START DATA PROVIDED

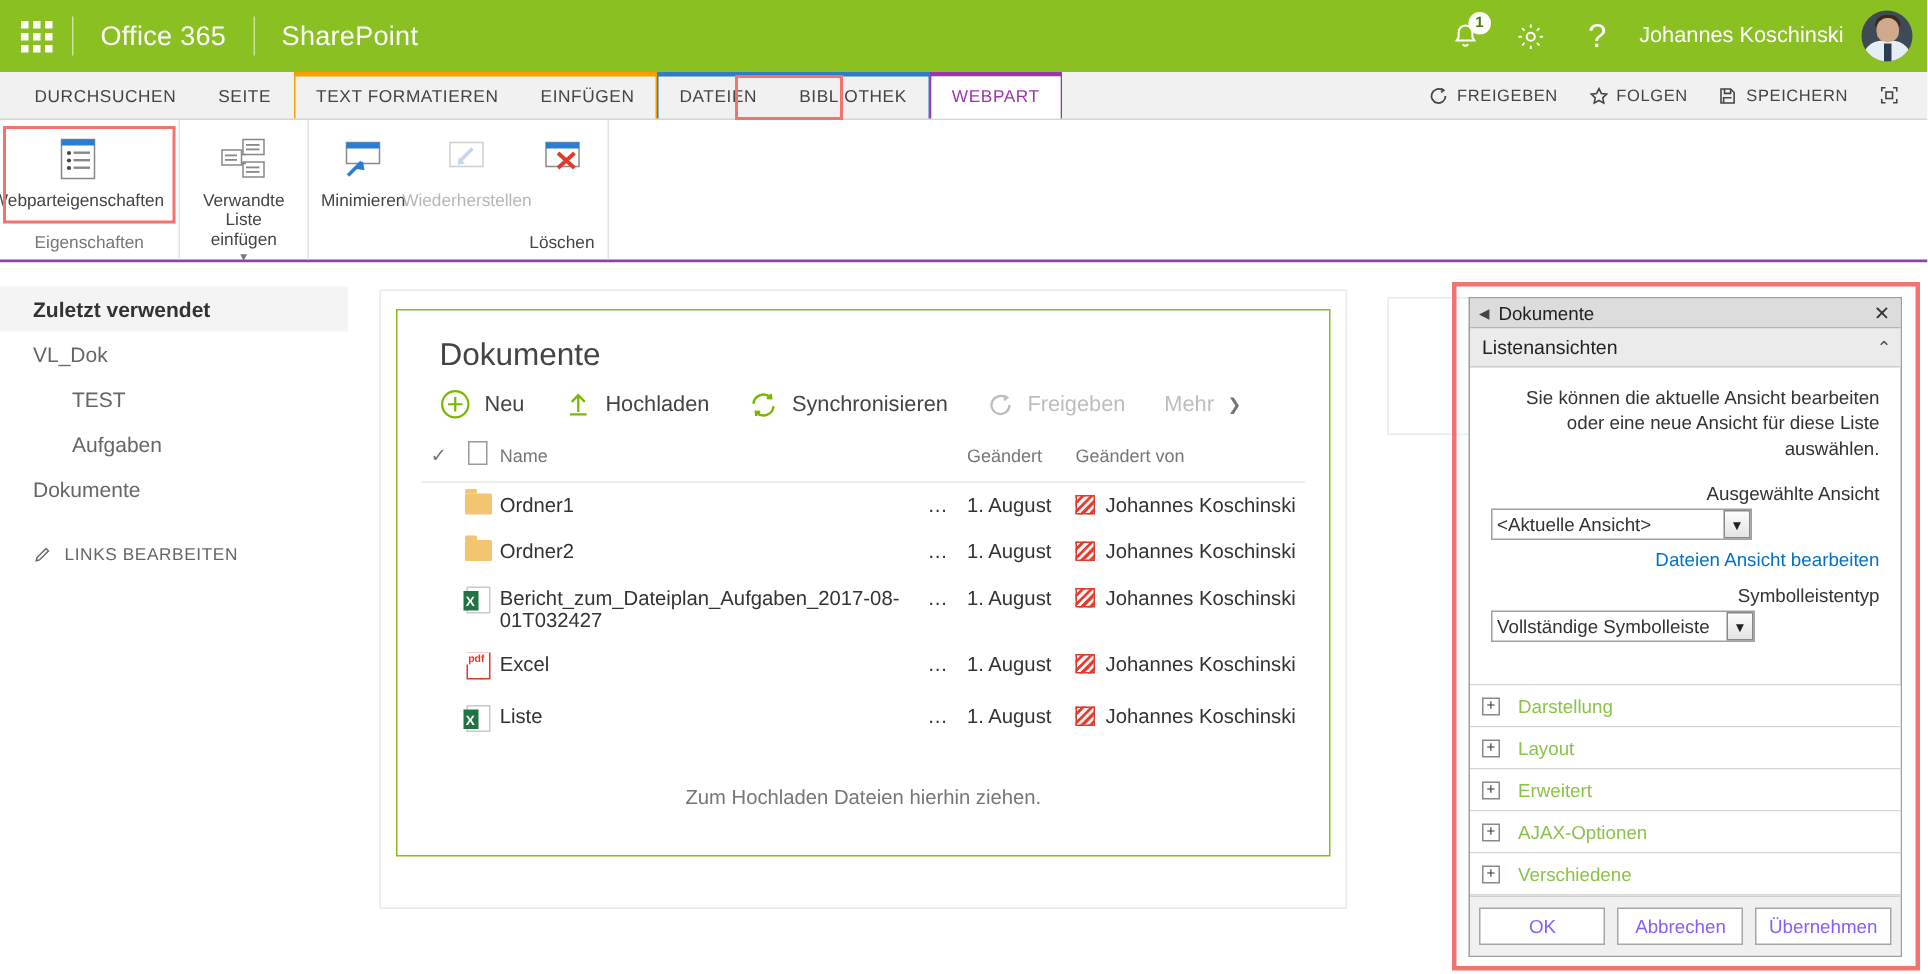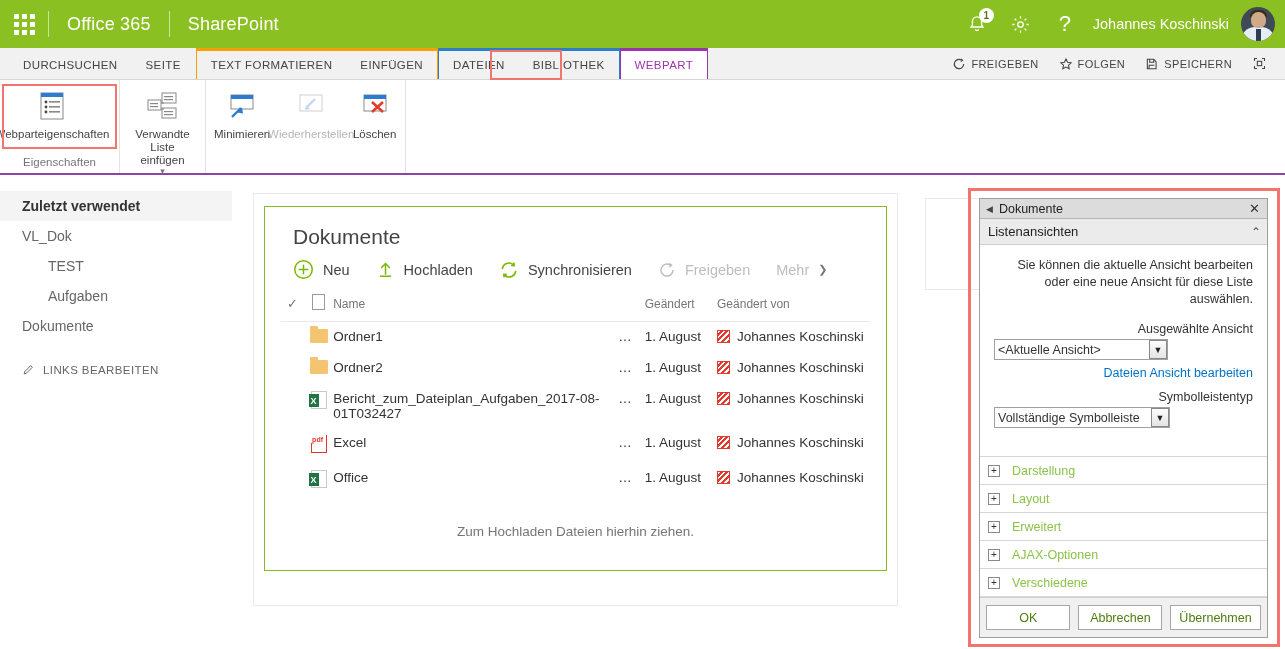--- a/index.html
+++ b/index.html
@@ -512,21 +512,21 @@
     align-items: center;
     justify-content: center;
     gap: 8px;
   }
   .tp-btn {
     min-width: 84px;
     height: 25px;
     background: #fff;
     border: 1px solid #a6a6a6;
     font-size: 12.5px;
-    color: #4d7c0f;
+    color: #8b5cf6;
     display: flex; align-items: center; justify-content: center;
     cursor: pointer;
     padding: 0 8px;
   }
 </style>
 </head>
 <body>
 
 <div id="suite-bar">
   <div class="waffle">
@@ -690,21 +690,21 @@
       <div class="rib-btn disabled" style="width:78px;">
         <div class="rib-ico">
           <svg width="32" height="28" viewBox="0 0 32 28">
             <rect x="5" y="3" width="22" height="16" fill="#fff" stroke="#cfcfcf"></rect>
             <path d="M20 7l-8 8" stroke="#c6d7ea" stroke-width="2.4"></path>
             <path d="M11 13l-1 5 5-1z" fill="#c6d7ea"></path>
           </svg>
         </div>
         <div class="lbl">Wiederherstellen</div>
       </div>
-      <div class="rib-btn" style="width:54px;">
+      <div class="rib-btn" style="width:54px;gap:28px;">
         <div class="rib-ico">
           <svg width="32" height="28" viewBox="0 0 32 28">
             <rect x="5" y="3" width="22" height="16" fill="#fff" stroke="#8a8a8a"></rect>
             <rect x="5" y="3" width="22" height="4" fill="#2b7cd3"></rect>
             <path d="M13 10l11 10M24 10L13 20" stroke="#e23b2e" stroke-width="2.6"></path>
           </svg>
         </div>
         <div class="lbl">Löschen</div>
       </div>
     </div>
@@ -840,21 +840,21 @@
         <td class="c-modby">
           <span class="modby-cell">
             <span class="tiny-ava"></span>
             <span>Johannes Koschinski</span>
           </span>
         </td>
       </tr>
       <tr>
         <td class="c-check"></td>
         <td class="c-icon"><span class="ic-xls"></span></td>
-        <td class="c-name">Office</td>
+        <td class="c-name">Liste</td>
         <td class="c-ell">…</td>
         <td class="c-mod">1. August</td>
         <td class="c-modby">
           <span class="modby-cell">
             <span class="tiny-ava"></span>
             <span>Johannes Koschinski</span>
           </span>
         </td>
       </tr>
     </tbody>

END DATA PROVIDED

WHAT IS EXPECTED: Select every line of the material above holding the word "content" and copy it.

YOUR SOLUTION:
     justify-content: center;
     display: flex; align-items: center; justify-content: center;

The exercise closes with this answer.